One World Media Award 2018


[London, 19th June 2018] Open City Docs School is delighted to announce 2017 MA Ethnographic & Documentary Film graduate Paul Zhou as the winner of this year's Student Award at the 2018 One World Media Awards for his graduation film China In Ethiopia.

He was presented with the award by freelance TV producer and director Jane Drinkwater at last night's awards ceremony celebrating journalistic excellence in international media coverage of the developing world.

Paul is the third Open City Docs MA Ethnographic & Documentary Film graduate to receive the award in three consecutive years, after Minmin Wu's win in the category for her film Waste in 2017, and Fernando González Mitjans' win for his film Limpiadores in 2016.

His winning film, China In Ethiopia, follows two men working for a Chinese manufacturing company in Ethiopia. Young Ethiopian translator Seifu and homesick Chinese resources purchaser Lei Zhang have completely different backgrounds and personalities, but they have the same goal; to earn more money for their family.

Paul Zhou was one of 52 who formed the third cohort of Masters students in UCL's growing MA in Ethnographic & Documentary Film, run by Open City Docs. His film exemplifies the kind of work the MA's tutors set out to encourage - rooted in the lively intellectual culture of a great research university but made with the highly personal voice and cinematic vision of the filmmaker himself.

Paul Zhou said: "I want to thank UCL, Open City Docs, and my tutors that helped develop my film. I made this film to address the influence that increasing investment from China is having on Africa. I focused on both a Chinese and an Ethiopian worker in a Chinese manufacturing company to expose the real situation of the relationships between those two countries, and how it is affecting Ethiopia, and China."

Michael Stewart, founder of Open City Docs and the MA course leader, said: "It is such good news that a student on the UCL MA Ethnographic & Documentary Film has won this prize in competition against so many others, including films made on two year and longer programs. The fact that this is the third year in a row that one of our students has won this precious award shows once again that our students and their mentors are doing something right. I am sure that this is linked to working from within a great research university which raises the sights and ambitions of our students."

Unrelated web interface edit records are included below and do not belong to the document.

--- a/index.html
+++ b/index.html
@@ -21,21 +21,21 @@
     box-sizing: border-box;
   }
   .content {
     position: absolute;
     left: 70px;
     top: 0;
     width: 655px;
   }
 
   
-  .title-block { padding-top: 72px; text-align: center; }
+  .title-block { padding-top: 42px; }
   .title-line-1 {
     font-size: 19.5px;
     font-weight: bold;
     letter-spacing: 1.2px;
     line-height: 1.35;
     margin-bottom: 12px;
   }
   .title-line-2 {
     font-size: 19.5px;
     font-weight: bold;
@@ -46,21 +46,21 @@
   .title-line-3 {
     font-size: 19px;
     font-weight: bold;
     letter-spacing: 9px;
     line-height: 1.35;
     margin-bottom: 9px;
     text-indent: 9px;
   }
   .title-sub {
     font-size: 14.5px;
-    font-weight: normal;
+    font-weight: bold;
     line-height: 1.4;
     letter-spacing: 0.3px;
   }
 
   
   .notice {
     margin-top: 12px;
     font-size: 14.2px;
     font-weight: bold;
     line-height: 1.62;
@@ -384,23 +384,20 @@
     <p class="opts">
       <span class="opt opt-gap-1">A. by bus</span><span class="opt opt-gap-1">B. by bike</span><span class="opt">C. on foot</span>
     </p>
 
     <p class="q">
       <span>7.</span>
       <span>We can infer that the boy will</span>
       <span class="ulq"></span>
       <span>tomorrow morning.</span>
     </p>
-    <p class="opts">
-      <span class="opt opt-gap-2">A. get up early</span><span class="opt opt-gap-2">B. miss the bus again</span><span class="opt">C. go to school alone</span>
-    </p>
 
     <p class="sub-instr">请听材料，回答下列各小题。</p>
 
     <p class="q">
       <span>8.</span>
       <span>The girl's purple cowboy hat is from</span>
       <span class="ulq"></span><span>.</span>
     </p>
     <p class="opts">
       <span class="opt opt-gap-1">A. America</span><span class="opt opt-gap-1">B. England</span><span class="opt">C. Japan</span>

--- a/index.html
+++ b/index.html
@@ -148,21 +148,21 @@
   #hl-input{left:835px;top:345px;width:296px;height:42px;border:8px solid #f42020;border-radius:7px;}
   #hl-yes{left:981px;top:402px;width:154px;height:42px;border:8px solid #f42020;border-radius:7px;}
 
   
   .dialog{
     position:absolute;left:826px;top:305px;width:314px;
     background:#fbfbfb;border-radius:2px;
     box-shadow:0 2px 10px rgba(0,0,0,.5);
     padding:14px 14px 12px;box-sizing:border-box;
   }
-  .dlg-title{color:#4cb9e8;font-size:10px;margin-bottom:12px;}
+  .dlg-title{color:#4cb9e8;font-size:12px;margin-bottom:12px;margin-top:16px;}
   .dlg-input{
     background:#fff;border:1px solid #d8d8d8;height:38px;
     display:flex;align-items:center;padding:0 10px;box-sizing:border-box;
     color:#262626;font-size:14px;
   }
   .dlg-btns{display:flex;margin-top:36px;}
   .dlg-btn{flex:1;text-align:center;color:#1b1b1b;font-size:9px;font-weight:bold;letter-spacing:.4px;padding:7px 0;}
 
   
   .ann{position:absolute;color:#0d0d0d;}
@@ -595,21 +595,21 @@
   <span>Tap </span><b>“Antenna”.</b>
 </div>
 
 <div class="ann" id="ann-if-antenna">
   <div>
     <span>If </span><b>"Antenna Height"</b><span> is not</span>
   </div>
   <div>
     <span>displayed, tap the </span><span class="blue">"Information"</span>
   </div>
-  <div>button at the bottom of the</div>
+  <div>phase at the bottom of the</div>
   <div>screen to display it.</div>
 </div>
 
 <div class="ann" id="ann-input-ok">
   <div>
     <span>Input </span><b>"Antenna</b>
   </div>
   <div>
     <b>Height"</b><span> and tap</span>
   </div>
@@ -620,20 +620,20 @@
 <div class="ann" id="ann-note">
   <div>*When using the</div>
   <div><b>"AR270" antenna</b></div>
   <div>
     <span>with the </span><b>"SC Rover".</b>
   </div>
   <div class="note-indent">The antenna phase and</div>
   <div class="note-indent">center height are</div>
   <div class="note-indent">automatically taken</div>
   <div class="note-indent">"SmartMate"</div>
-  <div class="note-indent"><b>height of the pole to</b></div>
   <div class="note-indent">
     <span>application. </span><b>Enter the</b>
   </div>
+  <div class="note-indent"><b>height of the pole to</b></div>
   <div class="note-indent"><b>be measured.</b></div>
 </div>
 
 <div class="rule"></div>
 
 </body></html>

Celebrating their 30th year, the prestigious One World Media Awards took place at BAFTA, and was hosted this year by Channel 4 News presenter Krishnan Guru-Murthy. The ceremony saw some of the world's finest journalists, reporters and filmmakers - past, present and future - gather to celebrate the industry's achievements.

Focused on highlighting the vital role journalists and filmmakers have in increasing cultural understanding and supporting equality and justice worldwide, the One World Media Awards have set an industry gold standard for media professionals reporting in, on and from the developing world, throughout Africa, Asia, the Caribbean, Latin America, the Middle East, Russia and the post-Soviet states.